**Provided entries**
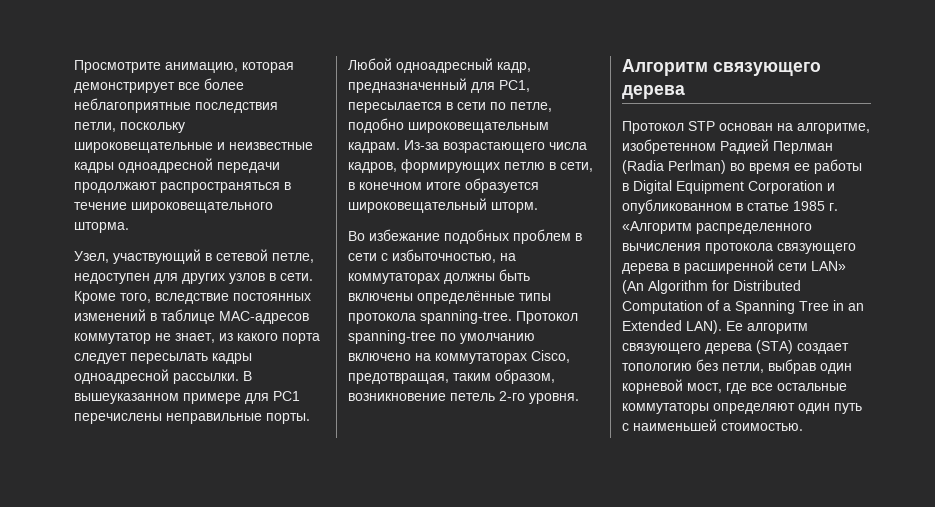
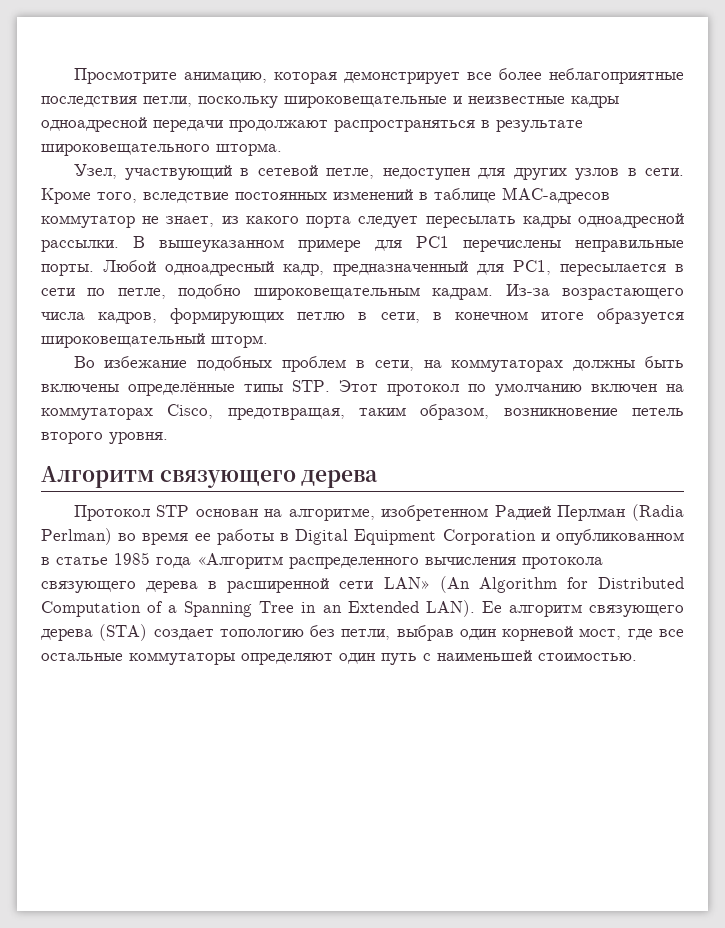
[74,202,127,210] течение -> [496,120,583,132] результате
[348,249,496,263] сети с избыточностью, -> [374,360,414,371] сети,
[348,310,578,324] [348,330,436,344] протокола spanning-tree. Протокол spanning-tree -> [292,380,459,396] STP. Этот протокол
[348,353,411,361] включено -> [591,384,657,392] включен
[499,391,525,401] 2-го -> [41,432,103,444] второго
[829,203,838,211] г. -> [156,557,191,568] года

...

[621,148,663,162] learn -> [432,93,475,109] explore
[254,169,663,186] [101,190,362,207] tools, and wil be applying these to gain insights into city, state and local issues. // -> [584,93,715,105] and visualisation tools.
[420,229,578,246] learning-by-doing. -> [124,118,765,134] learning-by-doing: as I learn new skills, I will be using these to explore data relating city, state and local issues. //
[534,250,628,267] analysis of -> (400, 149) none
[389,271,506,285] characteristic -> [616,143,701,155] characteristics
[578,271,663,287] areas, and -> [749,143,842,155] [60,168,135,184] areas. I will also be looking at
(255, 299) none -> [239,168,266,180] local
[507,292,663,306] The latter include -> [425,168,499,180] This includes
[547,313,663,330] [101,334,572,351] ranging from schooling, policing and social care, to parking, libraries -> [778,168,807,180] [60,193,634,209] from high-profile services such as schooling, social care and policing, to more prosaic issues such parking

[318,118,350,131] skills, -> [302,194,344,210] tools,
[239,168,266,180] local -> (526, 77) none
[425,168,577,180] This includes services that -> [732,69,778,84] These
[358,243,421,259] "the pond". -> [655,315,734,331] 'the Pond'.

**The task**
All that is wanted is an exact copy of the lines above from the one with "[239,168,266,180] local -> (526, 77) none" through the one with "[655,315,734,331] 'the Pond'.", with both ends included.

**Written answer**
[239,168,266,180] local -> (526, 77) none
[425,168,577,180] This includes services that -> [732,69,778,84] These
[358,243,421,259] "the pond". -> [655,315,734,331] 'the Pond'.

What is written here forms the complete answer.